Practicum Highlight: Pranati Kuchimanchi, MPH’26
The AI Prescription: The Role of AI in Advancing Workforce Retention and Medication Safety in Remote Hospitals
After nearly a decade as an inpatient pharmacist at Dartmouth Hitchcock Medical Center, Dr. Pranati Kuchimanchi entered Dartmouth’s Online Master of Public Health program seeking a broader understanding of how healthcare systems shape the lives of the communities they serve. After working in the Upper Valley region of New Hampshire since 2015, pursuing an MPH at Dartmouth felt like a natural extension of her commitment to the community. “In today’s landscape, it’s essential to understand how our decisions shape the health of the populations we serve and to recognize the systems and structures that we have the power to improve,” she shared.
Pranati’s Applied Practice Experience (APE) centered on a topic she describes as both exciting and complex: the responsible integration of artificial intelligence into inpatient pharmacy practice. Her professional interest in AI stems from the recognition that it has tremendous potential, as well as the potential to cause harm if not thoughtfully deployed. That tension is ultimately what drew her in. “If AI is going to be introduced into healthcare in a meaningful and impactful way, clinicians need to be involved from day one,” she emphasized, “to ensure it is used responsibly, ethically, and equitably.”
Having spent years fostering strong relationships with pharmacy staff at DHMC and working to improve satisfaction and retention, Pranati saw an opportunity to explore how AI might support a workforce that is essential to hospital operations yet often underrecognized. Pharmacy work, especially as highlighted during the pandemic, can be repetitive, cognitively demanding, and emotionally taxing. Understanding how technology could reduce strain while protecting medication safety became a motivator for her project.

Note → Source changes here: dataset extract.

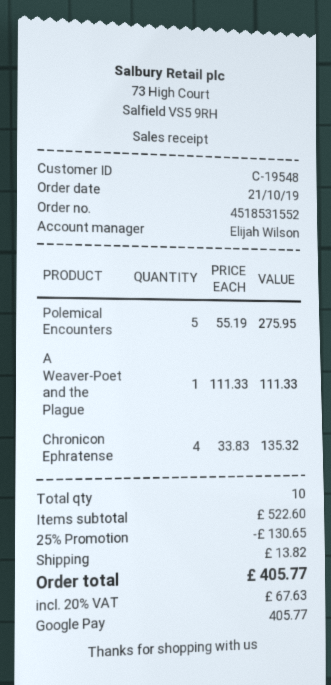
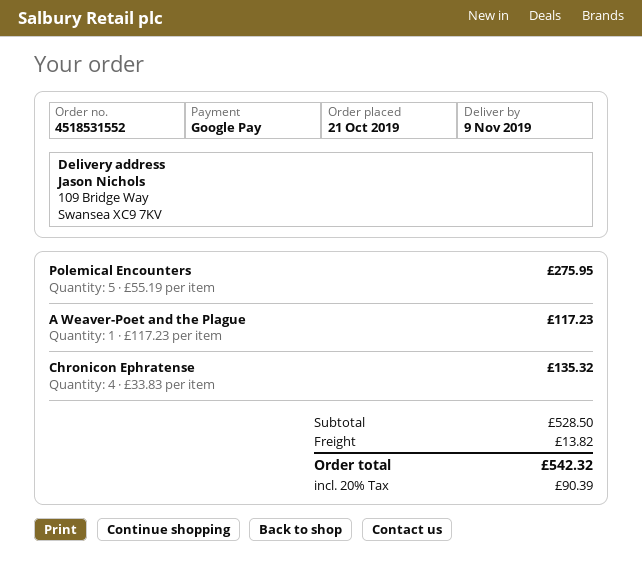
A Weaver-Poet and the Plague: 1 x 111.33 = 111.33 -> 1 x 117.23 = 117.23
subtotal: 522.60 -> 528.50
discount: 25% = 130.65 -> none
tax: 20% = 67.63 -> 20% = 90.39
total: 405.77 -> 542.32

Her practicum began with a comprehensive evaluation of how generative AI tools could be responsibly integrated into inpatient pharmacy practice. Through workflow mapping, interviews, and collaboration with pharmacy leadership, the team, which included Inpatient Pharmacy Technician Supervisors Melissa A. Hammond and William R. Seeley and Central Supply Pharmacy Manager Dr. Eric J. Hoynack, identified several high-burden areas, such as documentation, inventory management, and clinical decision support, where AI could meaningfully support pharmacists and technicians.
From this broader assessment, the team narrowed its focus to developing an early-stage burnout risk tool tailored to the needs of a critical-access inpatient pharmacy. They created a structured framework using 38 indicators across five domains, along with a method for comparing current staff patterns to those of individuals who had previously left the department. This foundation positions the team to pursue pilot testing and to better understand where AI can be used ethically and effectively to support workforce sustainability and ultimately impact medication safety, particularly in remote and under-resourced hospital settings familiar to the Upper Valley.
Reflecting on her time in the MPH program, Pranati describes the experience as transformative. The coursework helped her see how community health extends beyond hospital walls, and the faculty continually pushed her thinking, offering new frameworks to understand the system-wide challenges behind healthcare delivery. She credits her classmates as well for broadening her perspective through their diverse backgrounds, deep compassion, and shared commitment to equity-driven change. “It has truly been a transformative experience to learn alongside people who have expanded how I understand systemic change and my own role within it,” she said. “I am incredibly grateful for the faculty, mentors, and classmates who have shaped this journey with their generosity, insight, and support.”